<<<<
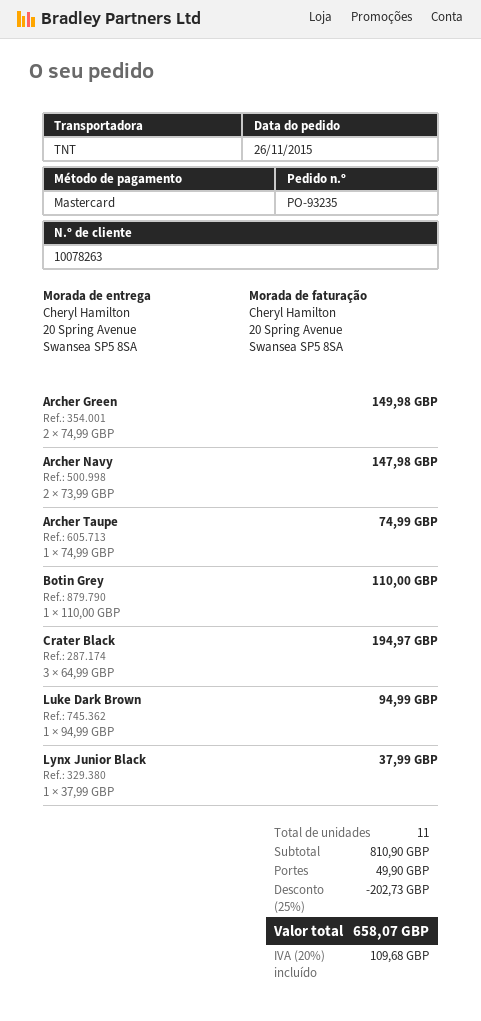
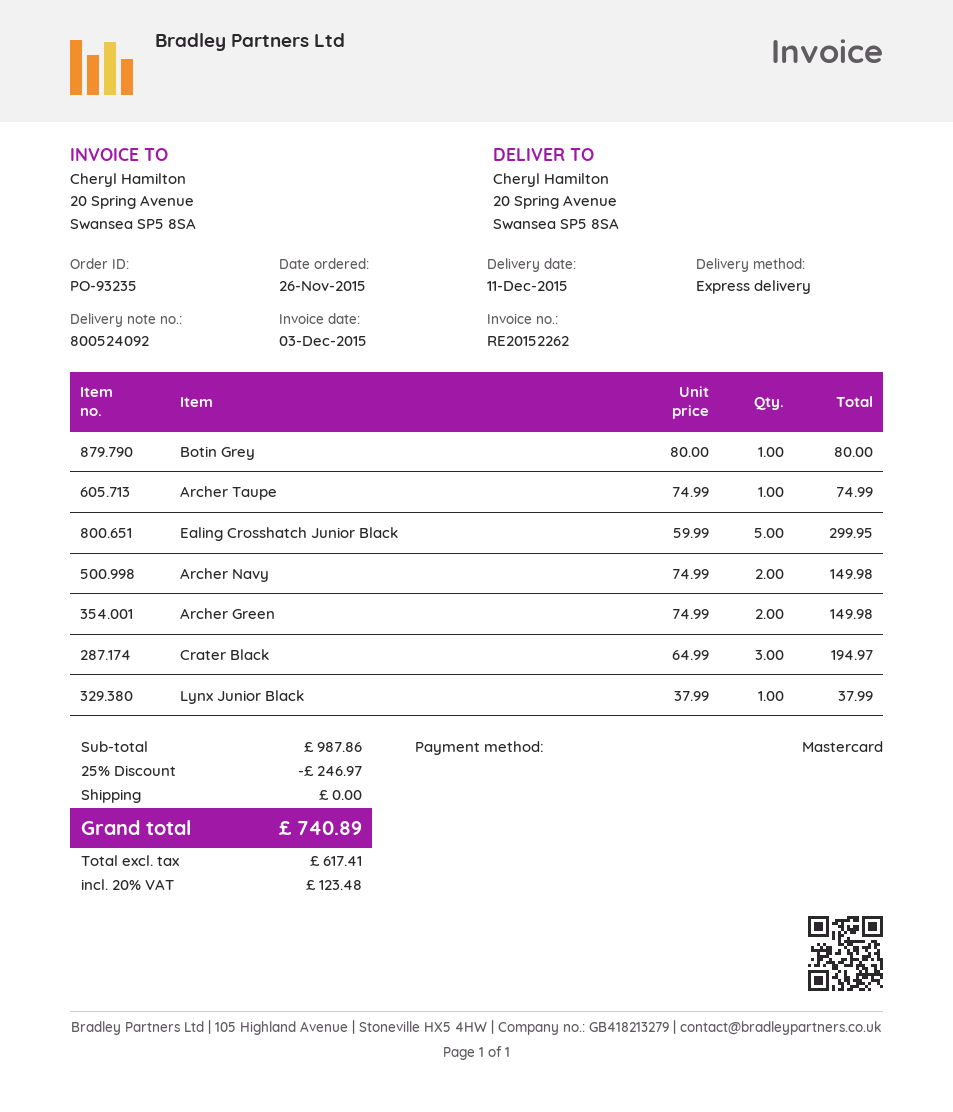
shipping method: TNT -> express
Archer Navy: 2 x 73.99 = 147.98 -> 2 x 74.99 = 149.98
Botin Grey: 1 x 110.00 = 110.00 -> 1 x 80.00 = 80.00
Luke Dark Brown: 1 x 94.99 = 94.99 -> none
Ealing Crosshatch Junior Black: none -> 5 x 59.99 = 299.95
subtotal: 810.90 -> 987.86
discount: 25% = 202.73 -> 25% = 246.97
shipping: 49.90 -> 0.00
tax: 20% = 109.68 -> 20% = 123.48
total: 658.07 -> 740.89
>>>>
From the listing above, copy every line that includes the word "none".

Luke Dark Brown: 1 x 94.99 = 94.99 -> none
Ealing Crosshatch Junior Black: none -> 5 x 59.99 = 299.95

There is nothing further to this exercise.